**Exercise brief:** Leaving out the pictures, return word for word the stretch of entries below from the line holding "align-items: center ->" through the line holding "width: 108px ->".

**Source data:**
-.-.-
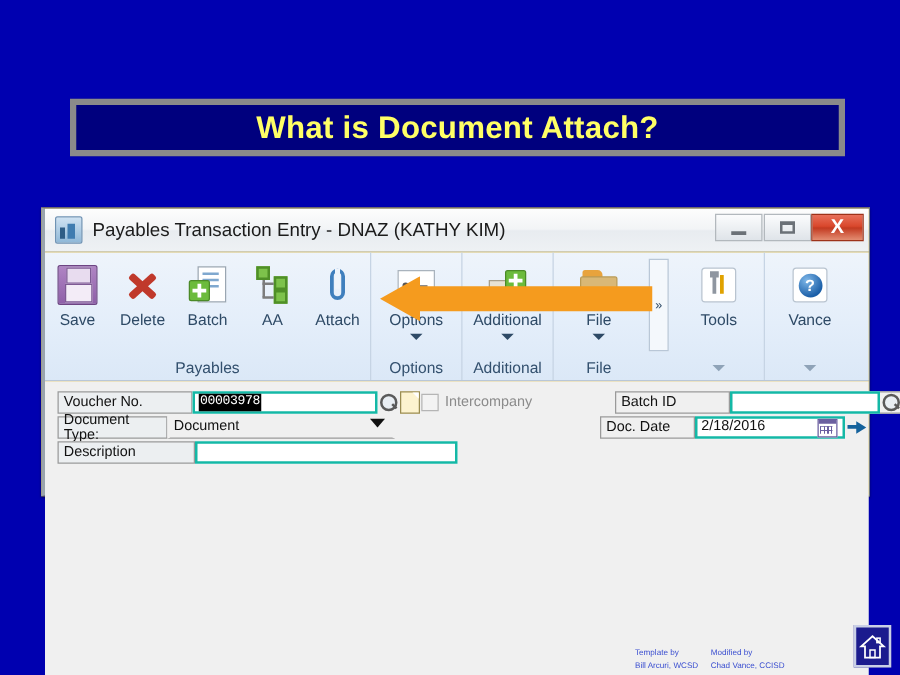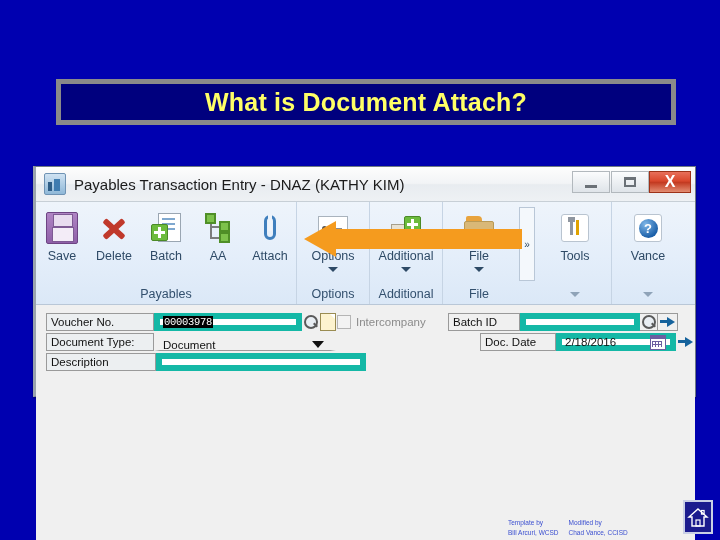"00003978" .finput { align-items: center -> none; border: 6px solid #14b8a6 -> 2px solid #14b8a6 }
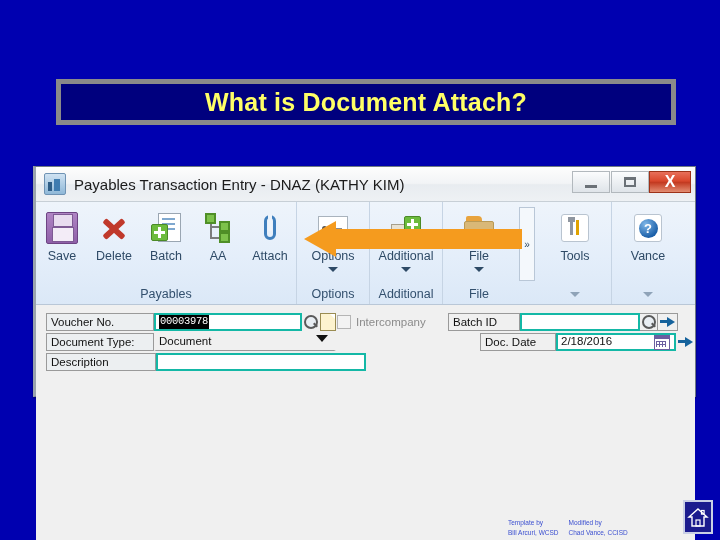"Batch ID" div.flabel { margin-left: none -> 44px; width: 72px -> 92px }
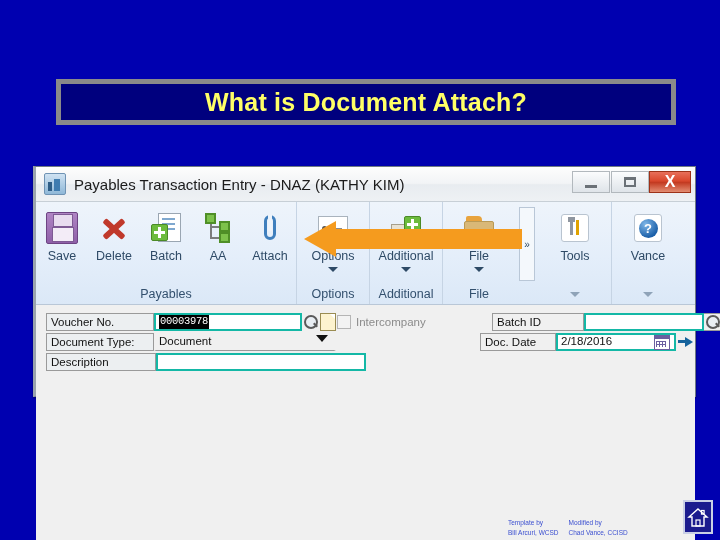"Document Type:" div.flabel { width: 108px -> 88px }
-.-.-
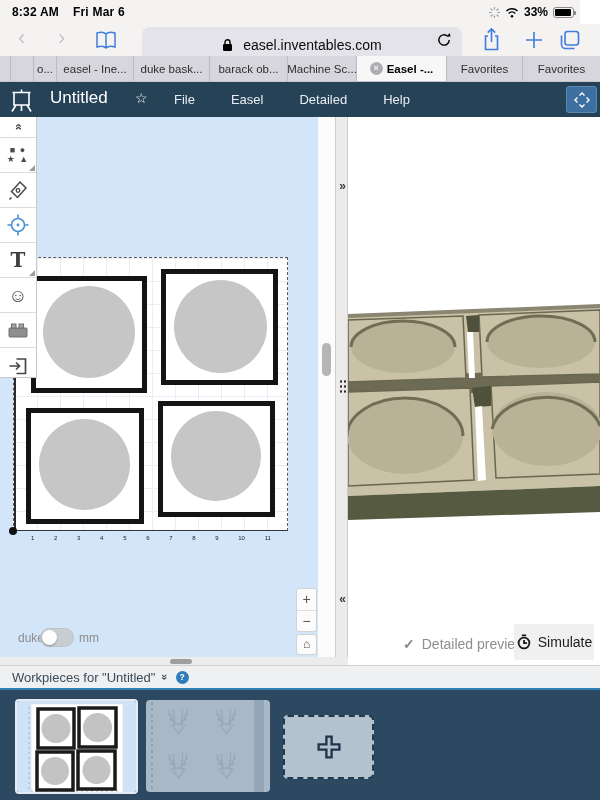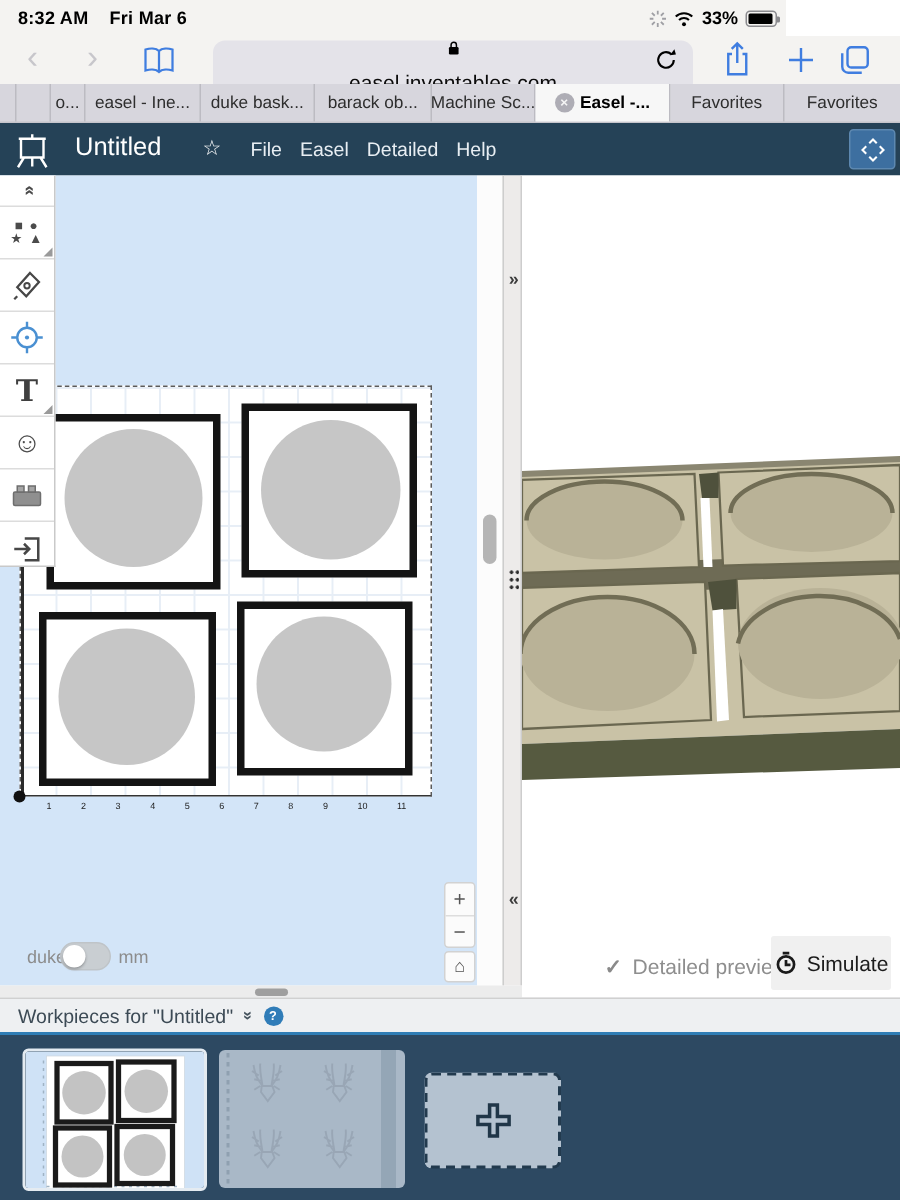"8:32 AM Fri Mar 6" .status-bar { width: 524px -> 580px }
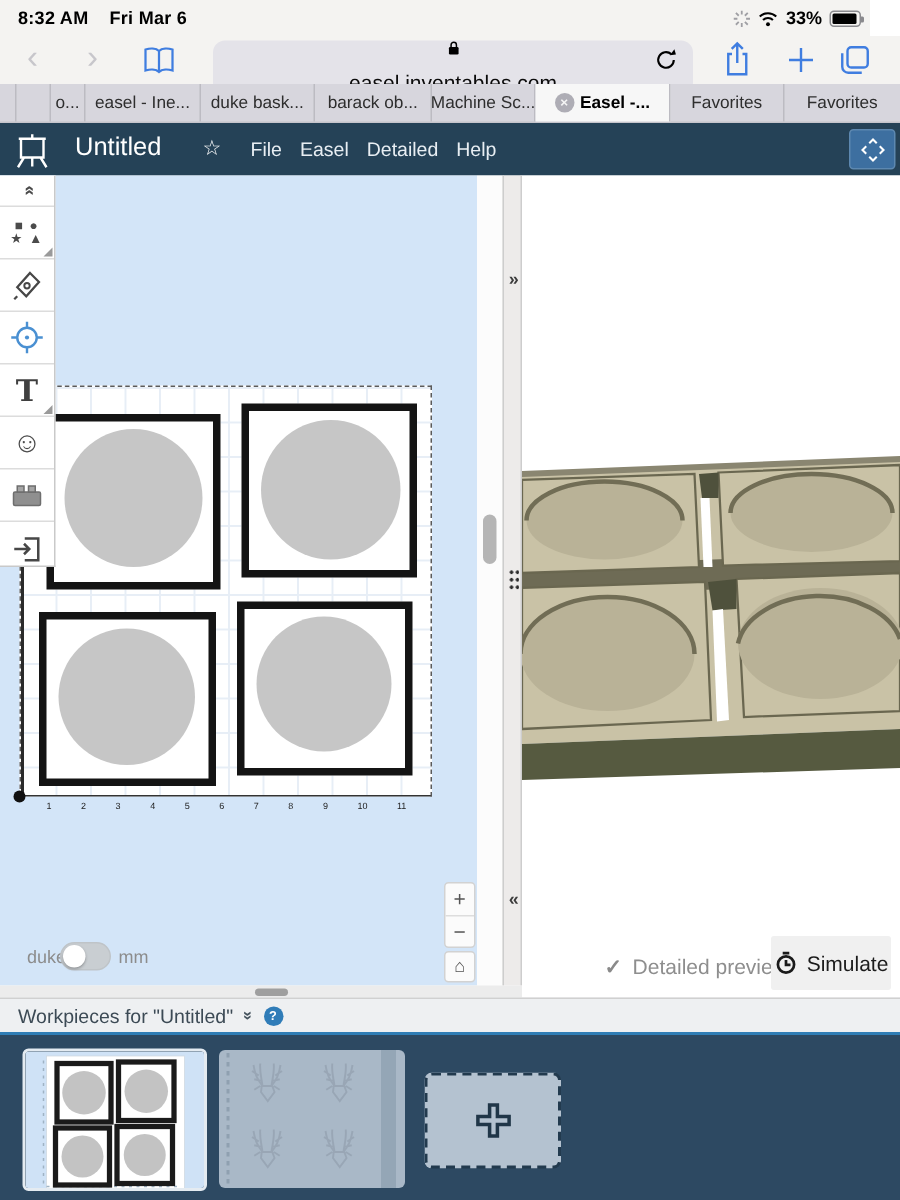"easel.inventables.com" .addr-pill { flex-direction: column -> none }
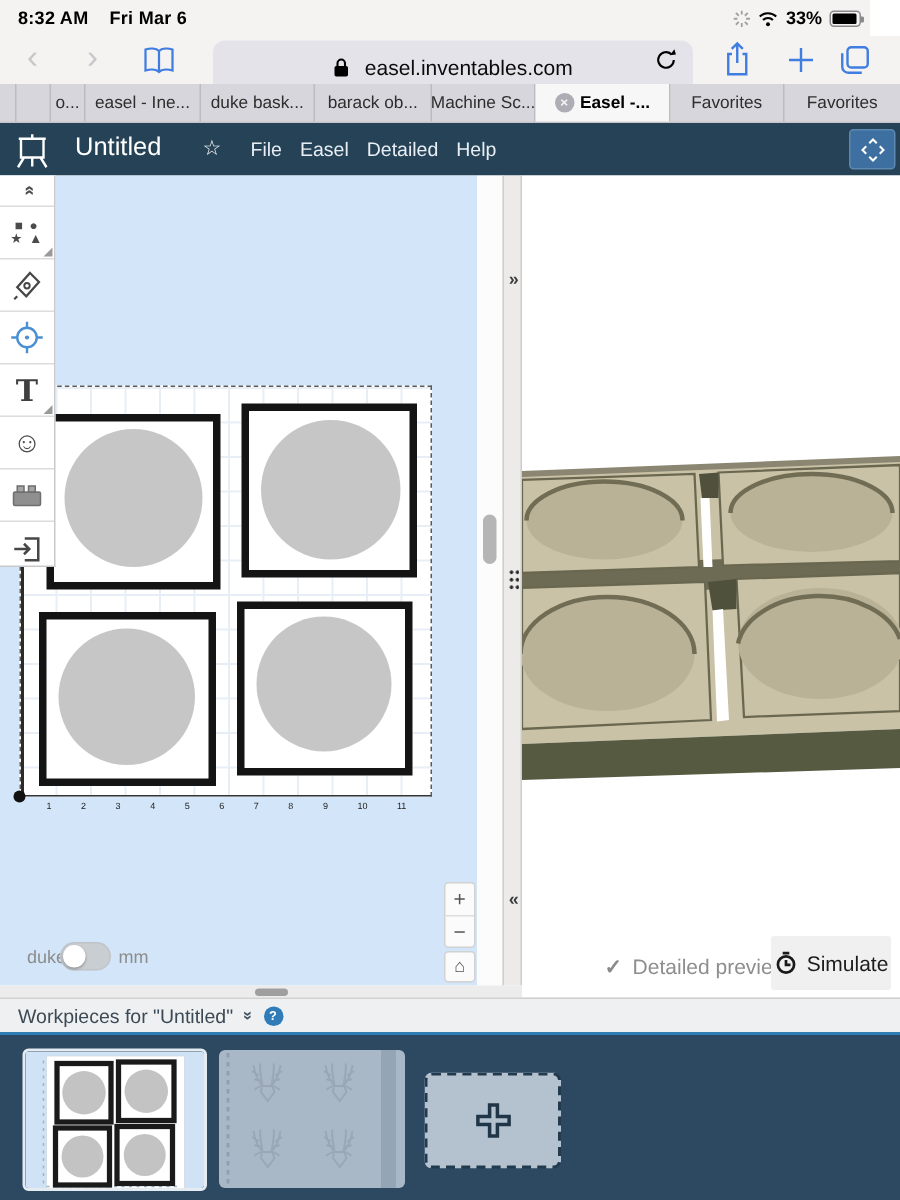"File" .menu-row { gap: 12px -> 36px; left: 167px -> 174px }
-.-.-
**Reply:**
"00003978" .finput { align-items: center -> none; border: 6px solid #14b8a6 -> 2px solid #14b8a6 }
"Batch ID" div.flabel { margin-left: none -> 44px; width: 72px -> 92px }
"Document Type:" div.flabel { width: 108px -> 88px }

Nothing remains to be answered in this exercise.